Jurkat cells (1 × 106/well) were seeded in 6-well plates (Corning Costar, Suzhou, China), treated with indicated concentrations of DHA or DHA/HTF, and cultured for 48 h at 37°C with 5% CO2 in a humidified incubator. Cells were collected by centrifugation at 800 g for 5 min at room temperature, resuspended with 10 μM diluted dichloro-dihydro-fluorescein diacetate (DCFH-DA; Beyotime Institute of Biotechnology, Jiangsu, China), and incubated for 20 min with mixing every 3–5 min. Cells were then washed three times with phosphate-buffered saline (PBS). Absorbance was determined using a multifunctional microplate absorbance reader (Infinite® M1000, TECAN). The blank control contained 10 μM DCFH-DA and no cells, while positive control cells were treated for 15 min with Rosup (50 mg/mL, 1 μL) (Beyotime Institute of Biotechnology, JiangSu, China) before addition of DCFH-DA. Each condition was prepared in triplicate.

Cell apoptosis analysis

Cellular apoptosis was assessed by Annexin V-FITC & propidium iodide (PI) staining (Annexin V/PI, BD Biosciences, New York, USA). Jurkat cells were treated as described above. Collected cells were washed with ice-cold PBS and centrifuged at 800 g for 5 min at room temperature. The supernatant was discarded and the cells resuspended in 300 μL 1× Binding Buffer, followed by addition of 5 μL Annexin V-FITC and incubation for 15 min at room temperature in the dark. After incubation, 5 μL PI working solution was added before an additional 5 min room temperature incubation. Finally, 200 μL 1× Binding Buffer was added. Each sample was analyzed by flow cytometry (FACS Calibur, BD Biosciences, New York, USA).

Cell cycle analysis

Cell cycle was assessed using a cell cycle analysis kit (Beyotime Institute of Biotechnology, Jiangsu, China) and standard PI staining methods. Briefly, PI combined with double-stranded DNA produce a fluorescence signal that is proportional to the DNA content. The cell cycle can be analyzed according to the distribution of DNA content. The cell cycle can be analyzed according to the distribution of DNA content. Jurkat cells were treated as above. Collected cells were resuspended in 1 mL ice-cold PBS, transferred to 1.5 mL Eppendorf tubes, fixed with ice-cold 70% alcohol at 4°C overnight, washed with ice-cold PBS, resuspended in PI staining solution, and incubated for 30 min at 37°C. The numbers of cells at each phase of the cell cycle were measured using a flow cytometer (FACS Calibur, BD Biosciences, New York, USA).
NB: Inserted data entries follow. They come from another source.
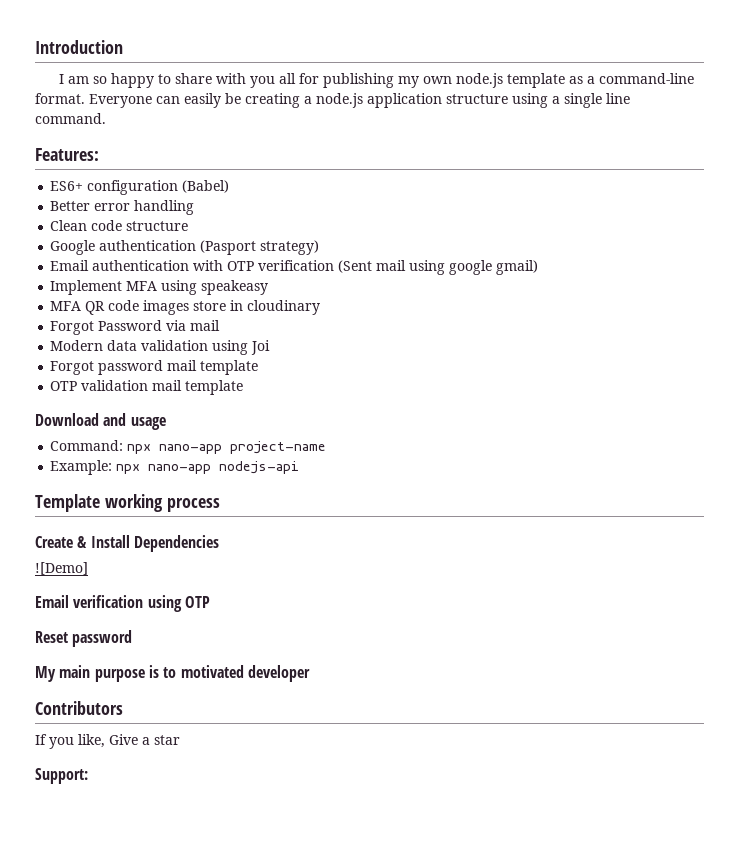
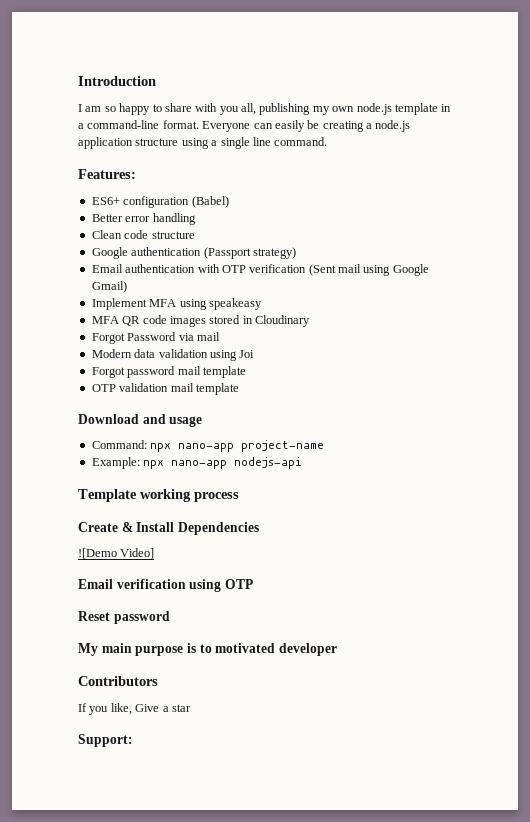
[278,73,319,84] all for -> [241,103,256,115] all,
[568,76,583,84] as -> [441,104,452,112] in
[200,240,257,255] (Pasport -> [203,247,251,259] (Passport
[449,260,539,275] google gmail) -> [392,264,429,276] [91,281,127,293] Google Gmail)
[193,300,321,315] store in cloudinary -> [209,315,310,327] stored in Cloudinary
[35,562,88,575] ![Demo] -> [78,548,155,559] ![Demo Video]

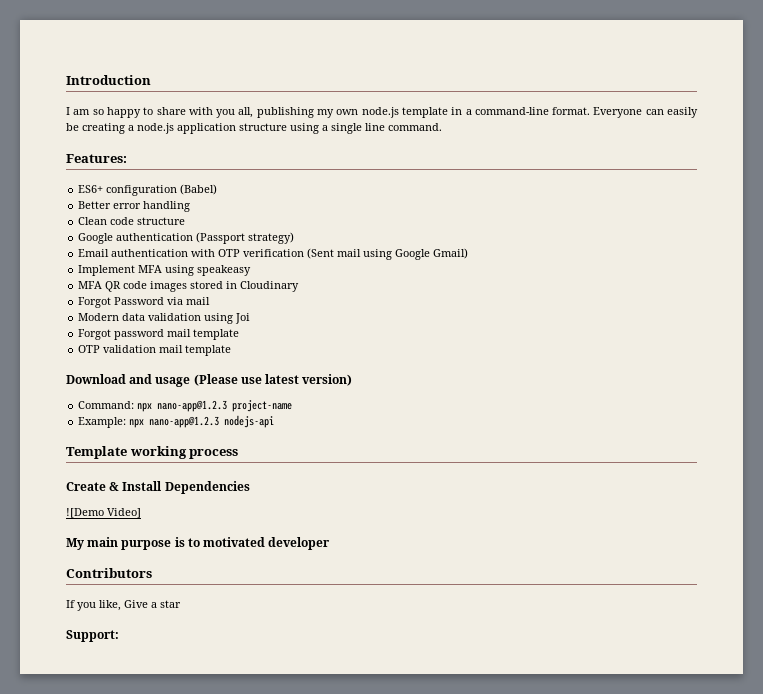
(203, 421) none -> [193,374,353,386] (Please use latest version)
[178,443,235,452] nano-app -> [157,400,228,412] nano-app@1.2.3
[171,460,228,469] nano-app -> [149,416,220,428] nano-app@1.2.3
[78,579,253,592] [78,611,170,624] // Email verification using OTP // Reset password -> (141, 513) none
Isolation of RNA and RT-PCR

Total RNA was isolated using Trizol reagent (TaKaRa, Tokyo, Japan), and the quality and quantity of RNA were determined by spectrophotometry (Dynamica, UK). RNA was reverse transcribed using the Prime Script™ RT reagent kit (Perfect Real Time; TaKaRa, Tokyo, Japan) according to the manufacturer’s instructions. cDNA was then amplified by RT-PCR using the primers TfR: 5ʹ-TCTGACACGTCTGCCTACCCATTCG-3ʹ (forward) and 5ʹ-TATGATGGTTCACTCACGGAGCTTCG-3ʹ (reverse) [22]; VEGF: 5ʹ-ATGACGAGGGCCTGGAGTGTG-3ʹ (forward) and 5ʹ-CCTATGTGCTGGCCTTGGTGAG-3ʹ (reverse) [23]; and GAPDH: 5ʹ-AGAAGGCTGGGGCTCATTTG-3ʹ (forward) and 5ʹ-AGGGGCCATCCACAGTCTTC-3ʹ (reverse). Primers were synthesized by Sangon Biotech (Shanghai, China). Quantitative RT-PCR was performed using a CFX96 spectrofluorometric thermal cycler (Bio-Rad, USA) and SYBR® Premix Ex Taq II (TaKaRa). PCR cycling conditions included an initial denaturation step at 95°C for 30 s and then 40 cycles of 95°C for 5 s and 60°C for 30 s. The 2−△△CT method was used to calculate gene expression changes relative to control samples [24]. PCR amplification products were separated by 2% agarose gel electrophoresis, and visualized using a gel imaging system (Gel Doc™ XR, Bio-Rad, USA) to verify product size.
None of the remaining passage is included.